Lessons in Causality: Measuring Impact in the Superchain Ecosystem

Lessons in Causality: Measuring Impact in the Superchain Ecosystem

Measuring Impact Is Hard


We all love a good story, especially in crypto, where rapid change and open data make it easy to find patterns and draw conclusions. An incentive program launches, and new addresses follow. A protocol upgrade goes live, and usage spikes. It’s tempting to attribute any shift in key metrics to the most visible intervention. But without a structured approach to measurement, these assumptions are fragile at best and misleading at worst.

These aren’t just academic questions, they go to the heart of how we allocate resources, design incentives, and evaluate outcomes. Getting these answers right is critical for the long-term success of the Collective, to ensure we’re rewarding the right builders and supporting contributions that drive sustainable ecosystem growth.

In a space as complex and fast-moving as crypto, correlation is often mistaken for causation.  As Randall Munroe humorously captures in one of his xkcd comics, it’s easy to see patterns in data and assume they’re meaningful, even when they’re just coincidences.

Source: https://xkcd.com/925/

At the Optimism Collective, we take a deliberately experimental and causal mindset.
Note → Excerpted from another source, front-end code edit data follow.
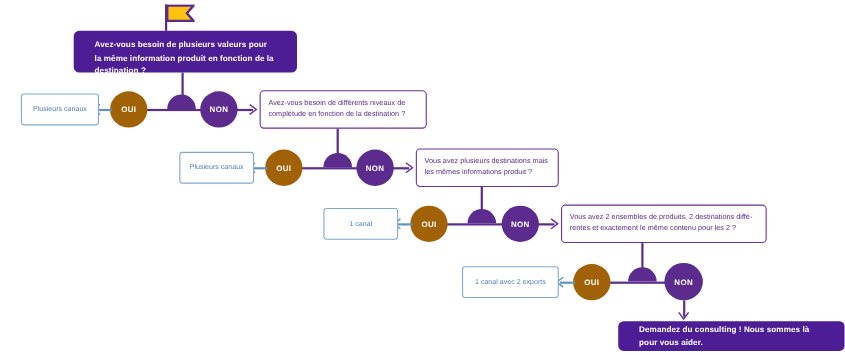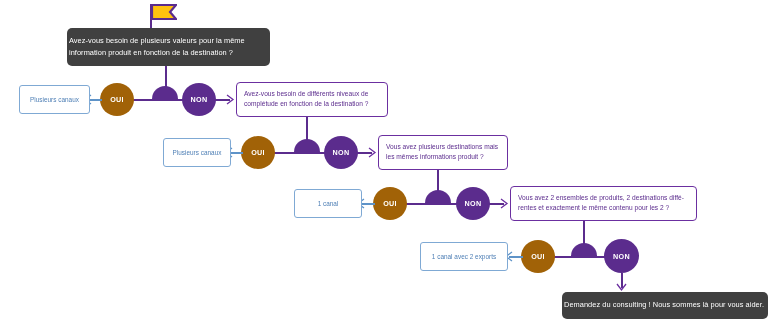--- a/index.html
+++ b/index.html
@@ -17,27 +17,27 @@
     background: #ffffff;
     overflow: hidden;
   }
   .node {
     position: absolute;
     box-sizing: border-box;
   }
 
   
   .banner {
-    background: #404040;
+    background: #4c1d95;
     border-radius: 5px;
     color: #ffffff;
     font-size: 7.4px;
     line-height: 11.5px;
-    font-weight: normal;
-    padding: 7px 2px;
+    font-weight: bold;
+    padding: 7px 19px;
     letter-spacing: 0.05px;
   }
 
   
   .qbox {
     background: #ffffff;
     border: 1.2px solid #6B2FA0;
     border-radius: 4px;
     color: #5B2C8D;
     font-size: 6.6px;
@@ -242,17 +242,17 @@
     <span>1 canal avec 2 exports</span>
   </div>
 
   <div class="node line-v" style="left:621px; top:273px; height:15px;"></div>
   <div class="node arrow" style="left:616px; top:283px; width:11px; height:9px;">
     <svg width="11" height="9" viewBox="0 0 11 9">
       <path d="M1,1 L5.5,7 L10,1" fill="none" stroke="#6B2FA0" stroke-width="1.3"></path>
     </svg>
   </div>
 
-  <div class="node banner" style="left:562px; top:292px; width:206px; height:27px; display:flex; align-items:flex-start;">
+  <div class="node banner" style="left:562px; top:292px; width:206px; height:27px; display:flex; align-items:center;">
     <span>Demandez du consulting ! Nous sommes là pour vous aider.</span>
   </div>
 
 </div>
 
 </body></html>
We design measurement systems and run experiments to go beyond surface metrics so that we can iterate faster, make better decisions, and build what truly works.

Why Observational Data Alone Can Be Misleading

Imagine giving apples to elite athletes before an event, seeing they run fast and then concluding the apple made them so. But they were probably already fast to begin with. Without a proper counterfactual (what would’ve happened without the apple), we risk mistaking correlation for causation.

The same thing happens in crypto.

Take the example of an incentive targeting users based on their gas fee spending. In this simplified scenario, the x-axis represents gas fees paid, and the y-axis represents user retention. Suppose eligibility is based on crossing a certain gas fee threshold (in reality, criteria are often more complex). The goal is to evaluate whether receiving the incentive improves retention.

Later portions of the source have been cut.